HPC interfacing example: ClimateMachine

Overview

This examples uses EnsembleKalmanProcesses.jl to calibrate a climate model, showcasing a workflow which is compatible with HPC resources managed with the SLURM workload manager. The workflow is based on read-write input/output files, and as such it is capable of interfacing with dynamical models in different code languages, or with complicated processing stages. The dynamical model for this example is ClimateMachine.jl, an Earth system model currently under development at CliMA.

The calibration example makes use of a simple single atmospheric column model configuration with two learnable parameters that control turbulent mixing processes in the lower troposphere. It is also a perfect model experiment, in the sense that the ground truth is generated using the same model and a prescribed combination of parameters. The parameters used to generate the ground truth are (C_smag, C_drag) = (0.21, 0.0011). The evolution of the atmosphere for this setup is strongly influenced by C_smag, and very weakly by C_drag. Thus, we expect the EKP to recover C_smag from observations.

Prerequisites

This example requires ClimateMachine.jl to be installed in the same parent directory as EnsembleKalmanProcesses.jl. You may install ClimateMachine.jl directly from GitHub,

$ git clone https://github.com/CliMA/ClimateMachine.jl.git

Change into the ClimateMachine.jl directory with

$ cd ClimateMachine.jl

and install all the required packages with:

$ julia --project -e 'using Pkg; pkg"instantiate";'

Pre-compile the packages to allow the ClimateMachine.jl to start faster:

$ julia --project -e 'using Pkg; pkg"precompile"'

You can find more information about ClimateMachine.jl here. ClimateMachine.jl is a rapidly evolving software and this example may stop working in the future, please open an issue if you find that to be the case!

Structure

The example makes use of julia and bash scripts for interactions with the workload manager and running multiple forward model evaluations in parallel. The user-triggered script ekp_calibration.sbatch initializes and controls the flow of the calibration process, which in this case is a SLURM queue with job dependencies. The calibration bash scripts, in order of execution and with their associated julia scripts, are

  1. ekp_init_calibration: Calls init_calibration.jl, which samples the initial parameter ensemble from a specified prior. The initial ensemble is stored in a set of parameter files.
  2. ekp_single_cm_run: Script called in parallel by the workload manager. Each copy of the script submits a single forward model run (i.e., a ClimateMachine.jl run) given a specific pair of parameters (C_smag, C_drag) read from a corresponding file. The output of each forward model run is stored in a separate NetCDF file.
  3. ekp_cont_calibration: Calls sstep_calibration.jl, which reads from a NetCDF file the output generated by ClimateMachine.jl in step 2 and performs an iteration of the Ensemble Kalman Inversion algorithm, updating the parameter ensemble. The new parameters are stored in new parameter files.

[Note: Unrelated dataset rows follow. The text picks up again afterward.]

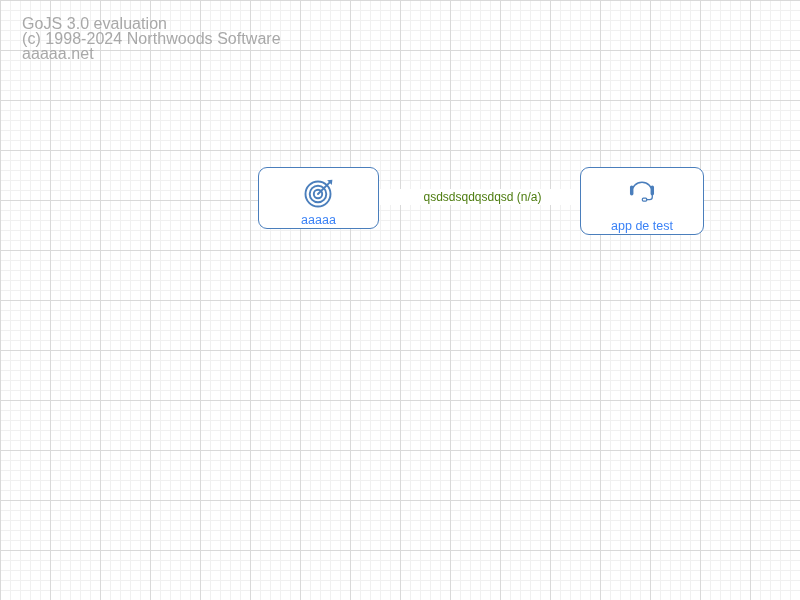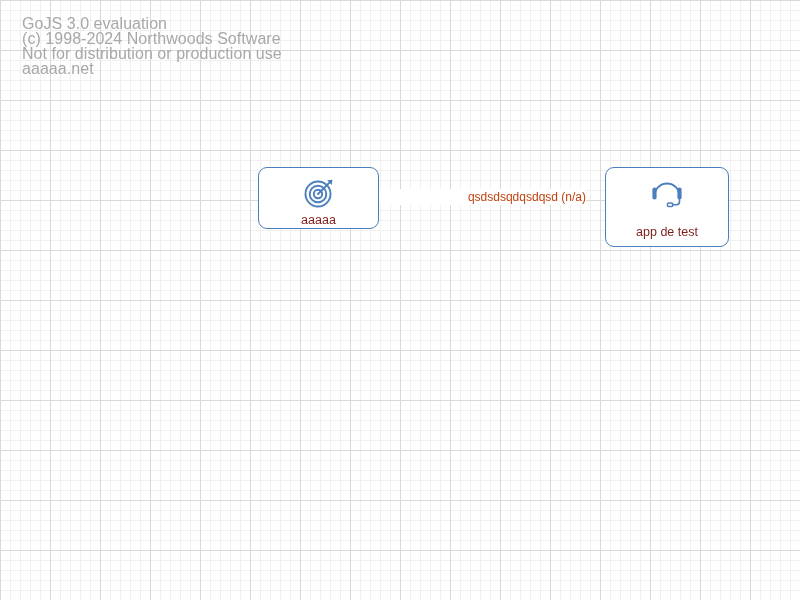"Not for distribution or production" div { html: <div>Not for distribution or production use</div> -> none }
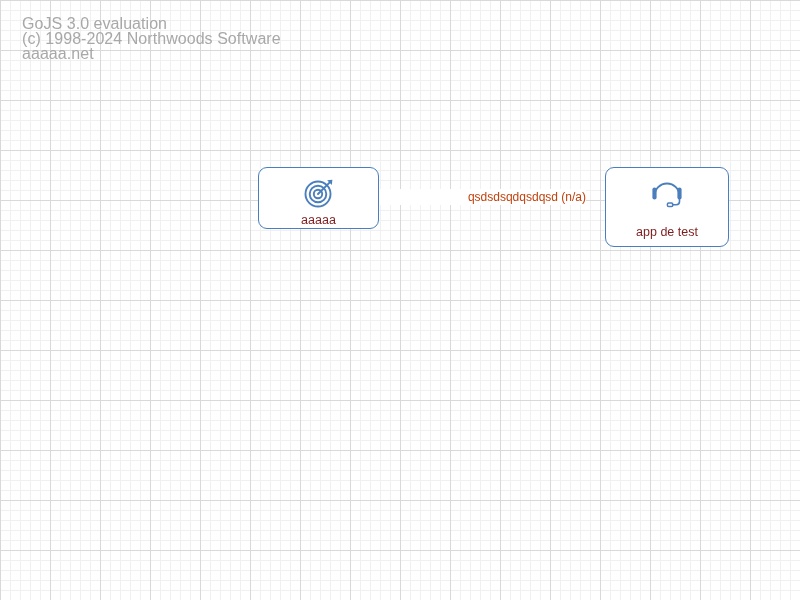"qsdsdsqdqsdqsd (n/a)" #link-label { color: #c2410c -> #4d7c0f; text-align: right -> center }
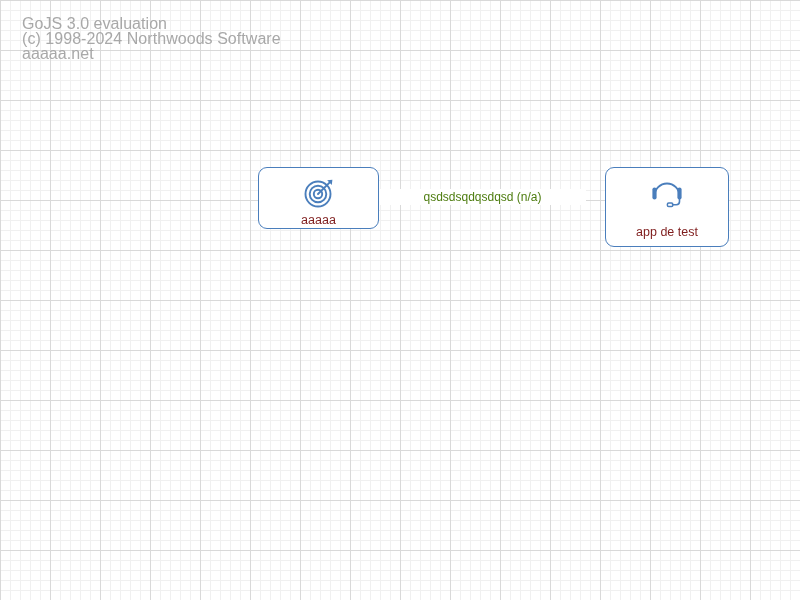"aaaaa" .node-label { color: #7f1d1d -> #3b82f6 }
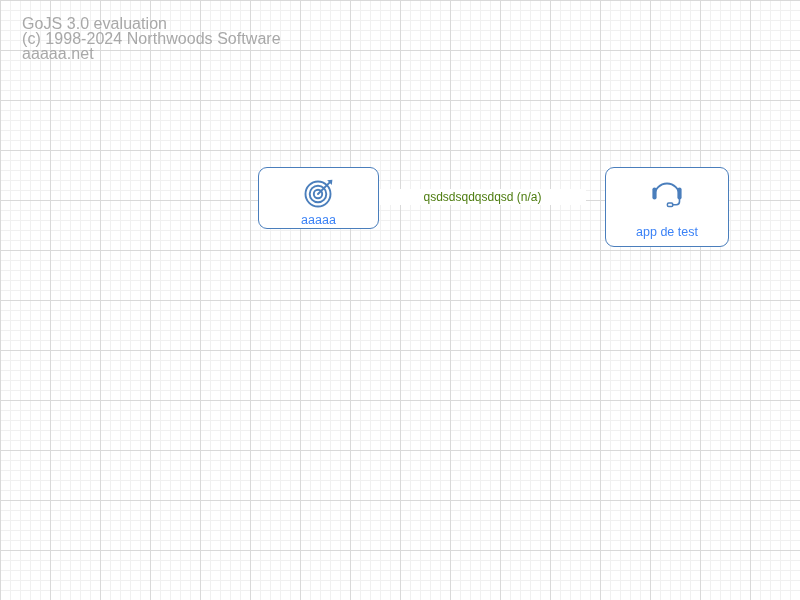"app de test" #node-app-de-test { height: 80px -> 68px; left: 605px -> 580px }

This flow follows steps 1->2->3->2->3->... for a user-specified number of iterations.

Running the Example

From the parent directory of ClimateMachine.jl and EnsembleKalmanProcesses.jl, change into the example directory with

$ cd EnsembleKalmanProcesses.jl/examples/ClimateMachine

and install all the required packages for the example with:

$ julia --project -e 'using Pkg; pkg"instantiate";'

To run the example using a SLURM workload manager, simply do:

$ sbatch ekp_calibration.sbatch

The dynamical model outputs (i.e, $\Psi(\phi)$) for all runs of ClimateMachine.jl will be stored in NetCDF format in directories identifiable by their version number. Refer to the files version_XX.txt to identify each run with each ensemble member within the XX iteration of the Ensemble Kalman Process.

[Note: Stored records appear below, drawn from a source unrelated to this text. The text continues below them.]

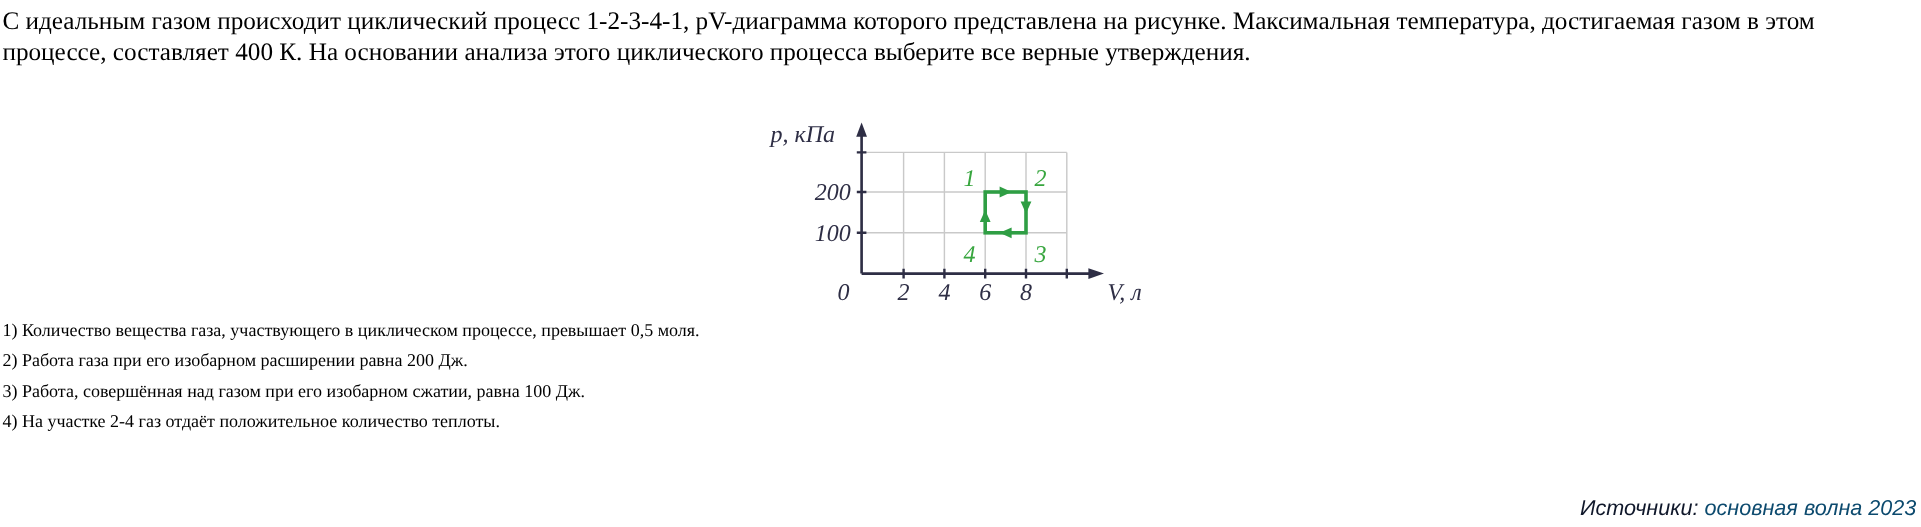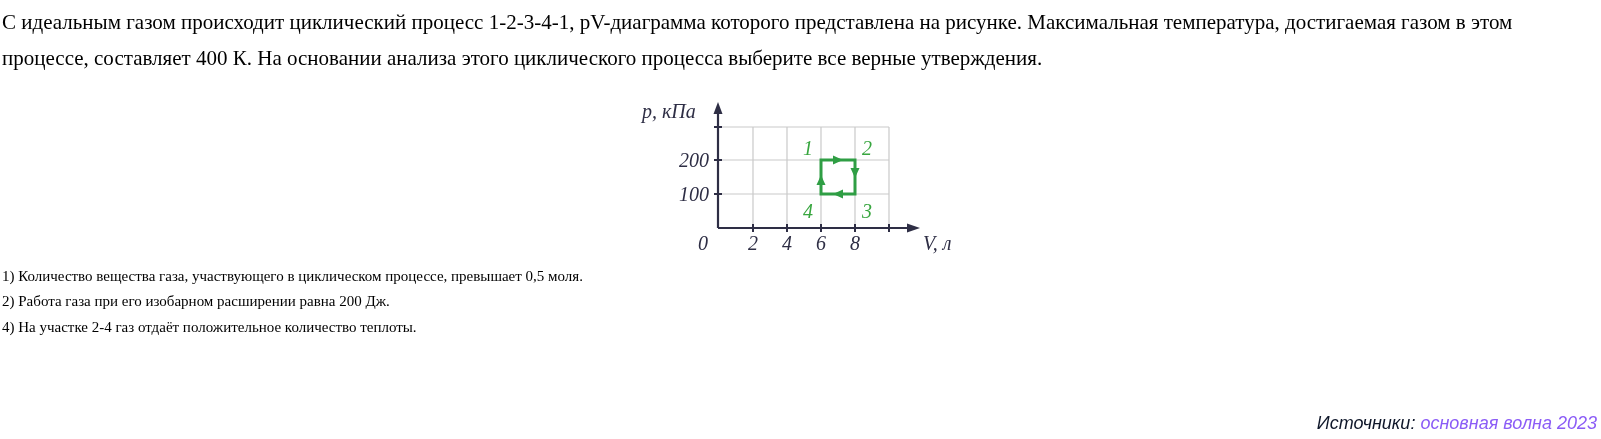"С идеальным газом происходит циклический" .problem-text { line-height: 36px -> 26px }
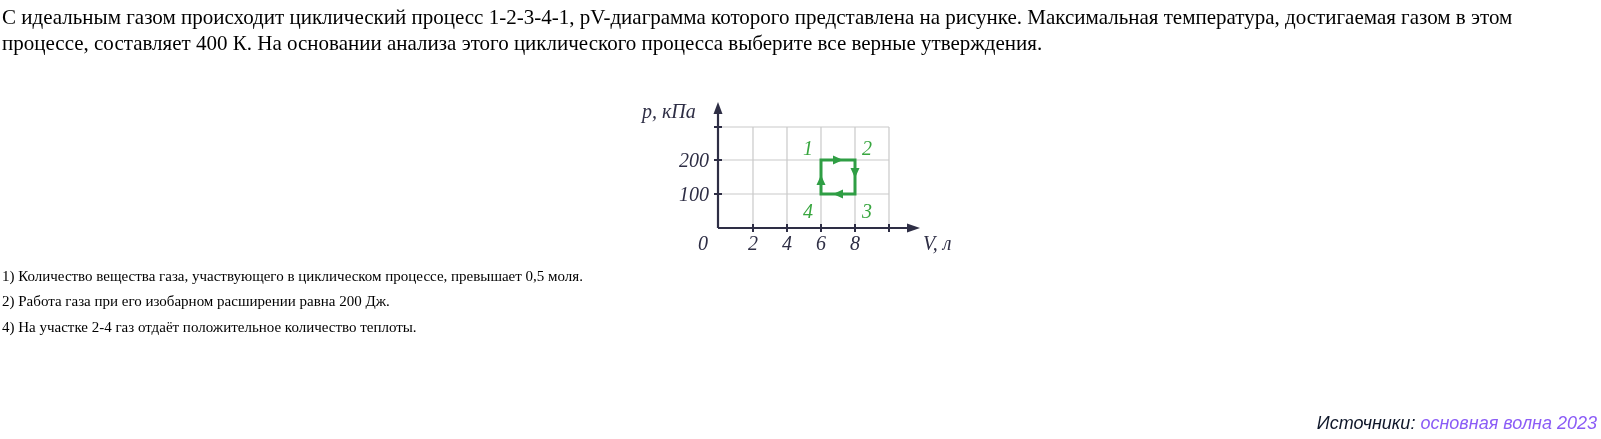"3) Работа, совершённая над газом" li { html: none -> <li>3) Работа, совершённая над газом при его изобарном сжатии, равна 100 Дж.</li> }
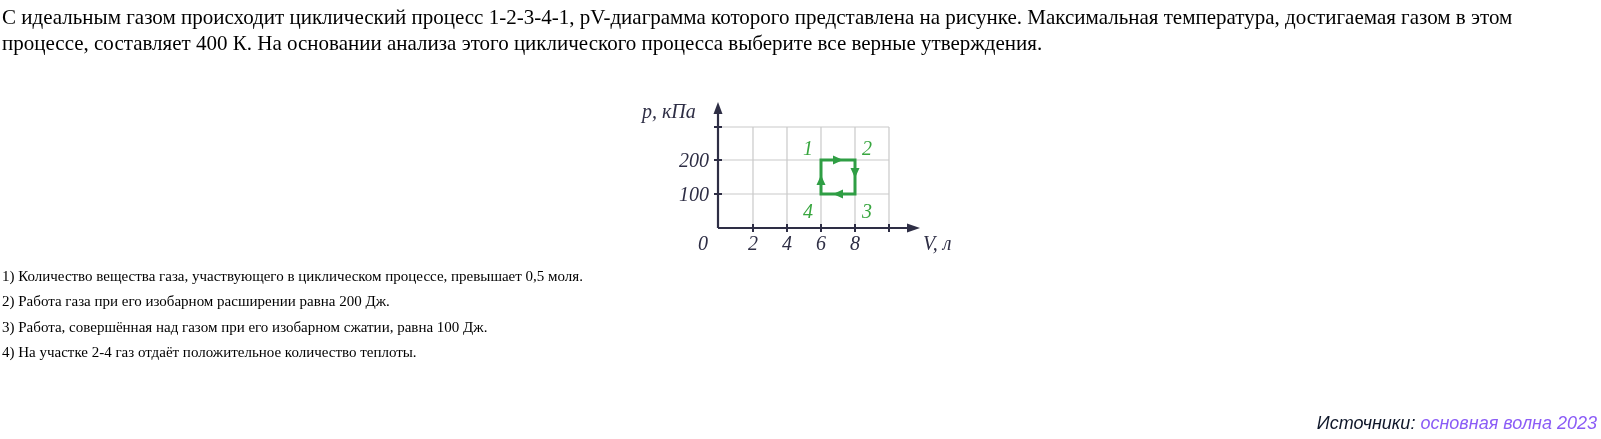"основная волна 2023" .source-value { color: #8b5cf6 -> #0c4a6e }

In this example, the parameters are defined through a Gaussian prior in init_calibration.jl. Hence, the transform from constrained to unconstrained space is the identity map, and we have $\phi=\theta$. Overall the forward map $\mathcal{G}(\theta)$ is given by applying an observation map $\mathcal{H}$ to the dynamical model output $\Psi$. In this case, $\mathcal{H}$ returns the time average of the horizontal velocity over a specified 30 min interval after initialization. Therefore, the observation vector $y$ contains a time-averaged vertical profile of the horizontal velocity.

Calibration Solution

To aggregate the parameter ensembles $\theta^{(1)}, \theta^{(2)}, \dots, \theta^{(J)}$ generated during the calibration process, you may use the agg_clima_ekp(...) function located in helper_funcs.jl,

$ julia --project
include(joinpath(@__DIR__, "helper_funcs.jl"))

agg_clima_ekp(2) # This generates the output containing the ensembles for each iteration, input is the number of parameters

This will create the JLD file ekp_clima.jld. We may read the file as follows

using JLD

θ = load("ekp_clima.jld")["ekp_u"]
println(typeof(θ)) # Array{Array{Float64,2},1}, outer dimension is N_iter, inner Array{Float64,2} of size = (J, p)

The optimal parameter vector determined by the ensemble Kalman inversion is the ensemble mean of the particles after the last iteration. Following the previous script,

using Statistics

θ_opt = mean(θ[end], dims=1)